Tuesday, January 26, 2010

You'd go all that way to do what?

Before I left for Houston I had checked out some of the recommended "must-see" tourist spots. I followed one link to the upscale Galleria mall and saw that they had ice skating there. In the mall! I was joking with my eldest daughter that I would have to go 1400mi to go ice skating. We both laughed pretty hard because we have a rink in our own backyard that I have only goofed around on in my boots because she has been using my skates! Those crazy growth spurts of hers! When I accepted Dave's amazing gift to this SMT Celebration I knew that with it came the responsibility of taking in fully what God had opened the doors to allow. My prayer was that I would open myself up to everything God wanted to reveal to me there through the teaching and interaction with others.

During the final hour on my flight into Houston I had suddenly put down my novel and felt an urgent need to journal and clarify my thoughts further.

I think the poor guy sitting next to me thought I had to make a sudden trip to the bathroom!

As I was journaling and really asking a lot of questions I realized that one main point kept popping out at me - God! There is only ONE God. "I am your God." I kind of laughed and said. "You mean you would wait for me to travel 1400mi to tell me, "I am your God!"

After I got home I was sharing this experience with Dave and we were both deep in thought reflecting on the ways of God. Dave and I were imagining the dialogue God and I might be having and I again said (with a touch of sarcasm mixed with being put in my proper place),
"You mean you would wait for me to travel 1400mi to tell me, "I am your God"

the response -

"You mean it took 1400mi for you to see that I am your God!"

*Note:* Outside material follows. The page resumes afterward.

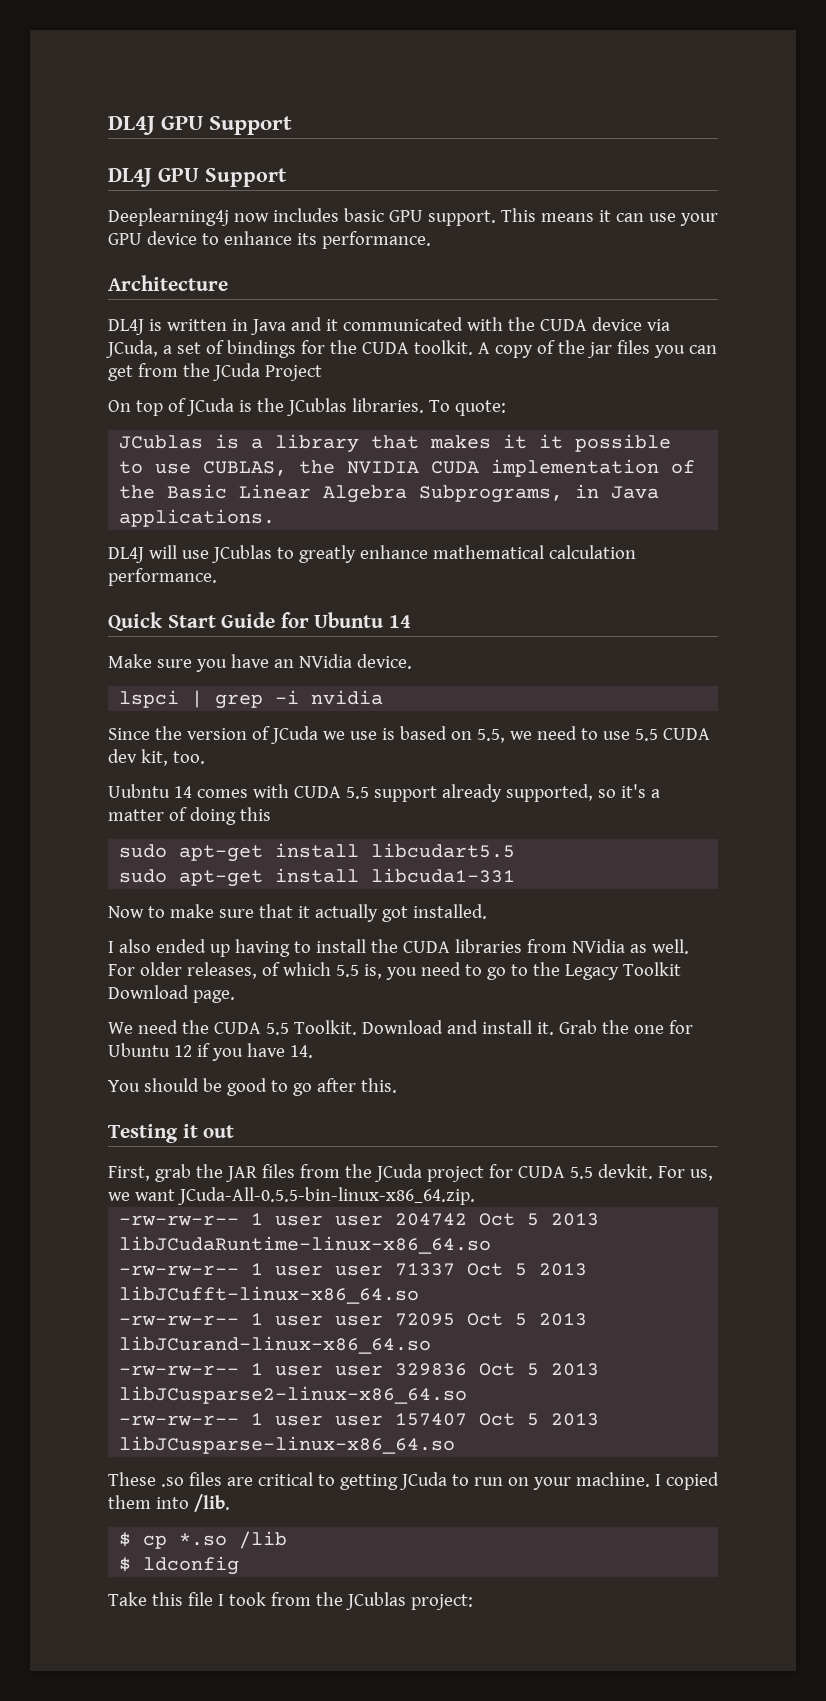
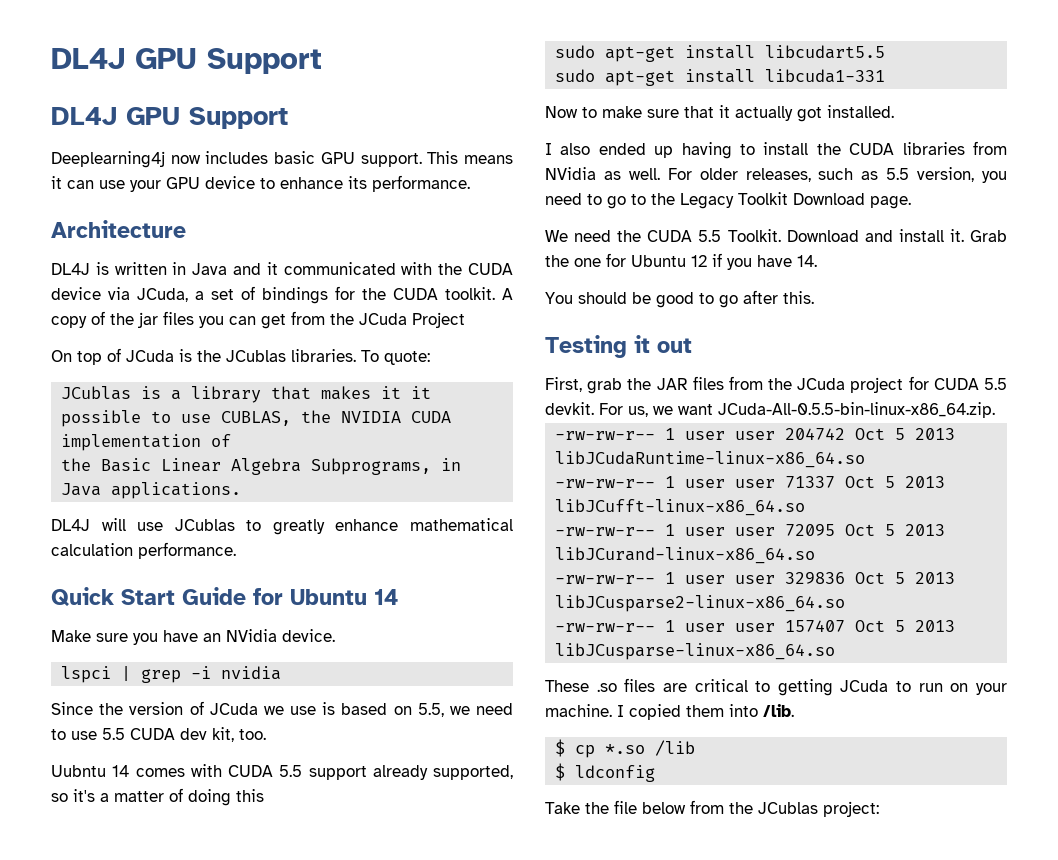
- For older releases, of which 5.5 is, you need to go to the Legacy Toolkit Download page.
+ For older releases, such as 5.5 version, you need to go to the Legacy Toolkit Download page.
- Take this file I took from the JCublas project:
+ Take the file below from the JCublas project:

I have been humbled by the distances God will go to show His love for us (John 3:16 for starters). It seems absurd at times, even unreal. But it is real. As real as my trip!

We are in the first week of Living Beyond Yourself study and between this trip, my homework and another devotional everything has been pointing to this question "What if my life was lived solely for God?" What if I didn't seek others approval? What if I fully accepted His love? What would that look like?

I feel like I have more questions than answers. But I believe that there are both promises and a pathway. And have assurance that memorizing and believing scripture will direct my next steps. I am also confident that the lamplight is sufficient for the taking of my next step. Psalm 119:105

1 comment:

  1. Nicole,

    Living Beyond Yourself was the very first Beth Moore study I did. I have never been the same since. The questions you listed encouraged my heart today.